Frente a su amplio escritorio, en calidad de acusado, yo en el centro. A la izquierda (siempre a la izquierda), Carmen Galindo; a la derecha, don Sergio. Veinte minutos habrá durado la diatriba. Socorro Díaz, ensañada: que cómo era posible que le hubiéramos dado tanto espacio, tanta importancia, tanta notoriedad a ese escritor de derecha, enemigo del pueblo cubano, y un montón de cosas más contra el escritor y contra la torpeza del reportero admirador del escritor. Habiéndonos despachado, ya de pie, antes de poner el trasero donde antes teníamos la cara, remató con esta frase para el bronce: “Nuestro periódico tiene una línea editorial muy clara: ¡nada con la derecha! Si hasta el New York Times tiene muy clara su línea y admite que censura lo que considera impublicable, ¿nosotros por qué no habríamos de tenerla?”. ¡El New York Times en paralelo con El Día! Hasta me sentí importante. Ja, ja.

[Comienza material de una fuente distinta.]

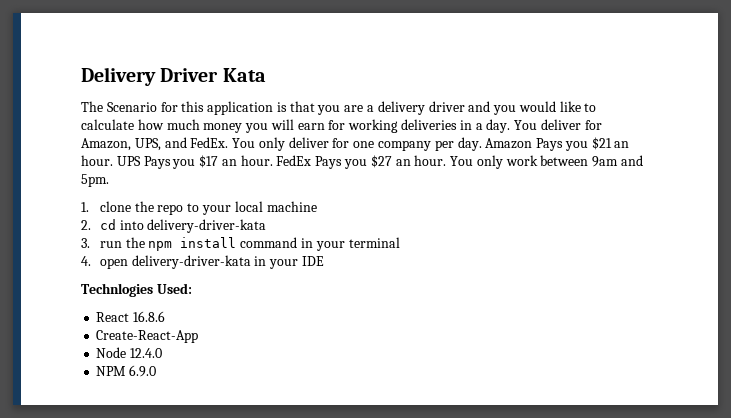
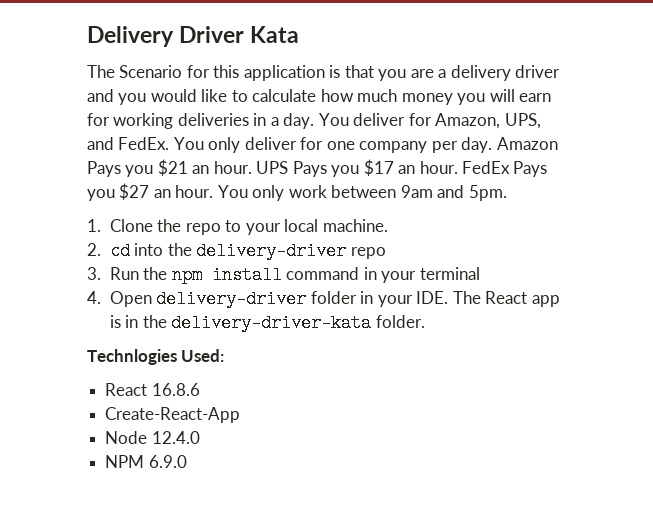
[99,201,131,212] clone -> [110,219,154,232] Clone
[266,201,317,212] machine -> [322,219,388,232] machine.
[147,219,267,233] delivery-driver-kata -> [167,242,386,260] the delivery-driver repo
[99,241,122,248] run -> [110,267,140,280] Run
[99,255,324,269] open delivery-driver-kata in your IDE -> [110,290,560,308] [110,314,425,332] Open delivery-driver folder in your IDE. The React app is in the delivery-driver-kata folder.

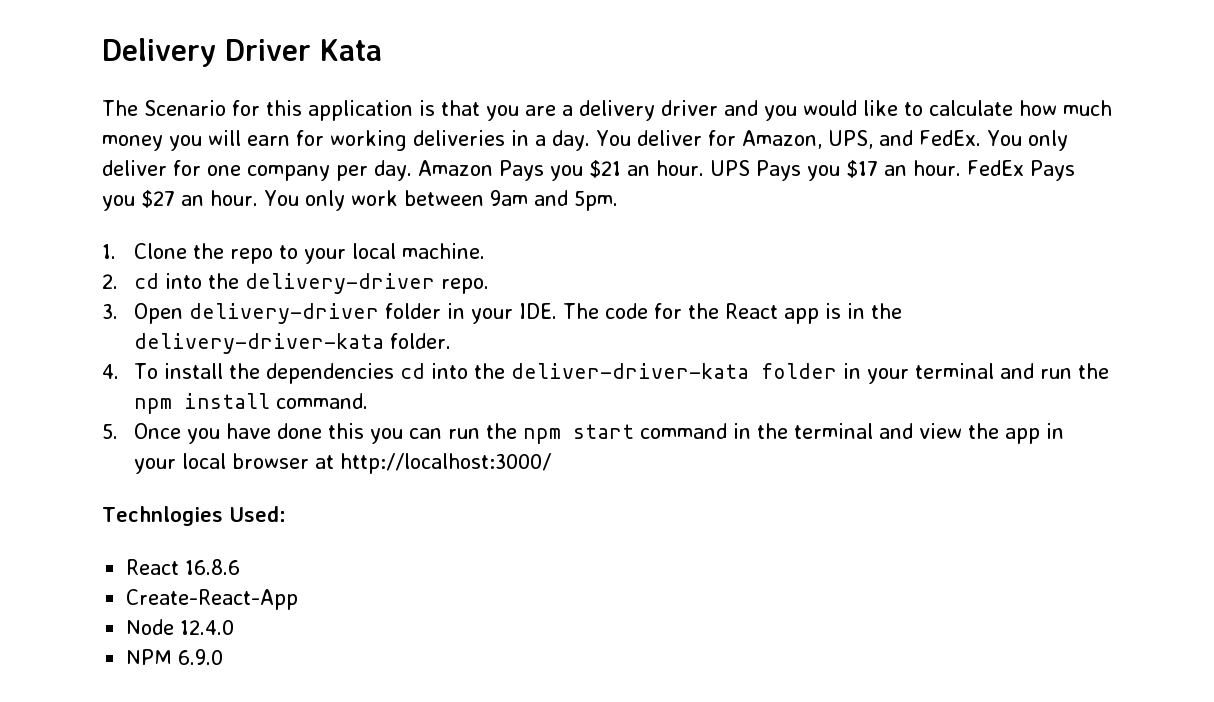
[350,247,386,259] [87,266,480,284] [87,291,101,304] repo // 3. Run the npm install command in your terminal // 4. -> [441,278,490,294] [102,304,118,319] repo. // 3.
(481, 297) none -> [605,303,720,319] code for the
(425, 321) none -> [102,363,1110,384] [134,393,369,414] [102,423,1065,444] [134,453,552,474] // 4. To install the dependencies cd into the deliver-driver-kata folder in your terminal and run the npm install command. // 5. Once you have done this you can run the npm start command in the terminal and view the app in your local browser at http://localhost:3000/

Fue así como, desde muy joven, conocí la cara del autoritarismo ideológico en el periodismo, pero eso también me enseñó mi lugar en el oficio y en la vida: el de la verdad y la libertad de expresión y de prensa, que no admite ni la mentira ni la hipocresía ni la ideología como formas de conducta. Me “castigaron” pasándome a la fuente de información general. ¡Maravilloso castigo, porque reforzó mi vocación! El Día fue mi universidad periodística y la conciencia de dignidad en parte también se la debo a Vargas Llosa cuyo legado literario vivirá más que cualquier ideología. “Toda la historia de la vida de un hombre está en su actitud”, escribió Julio Torri. La actitud de los castristas, adoradores de la dictadura policíaca cubana, define su historia. La de Vargas Llosa está en sus antípodas. ¡Aleluya!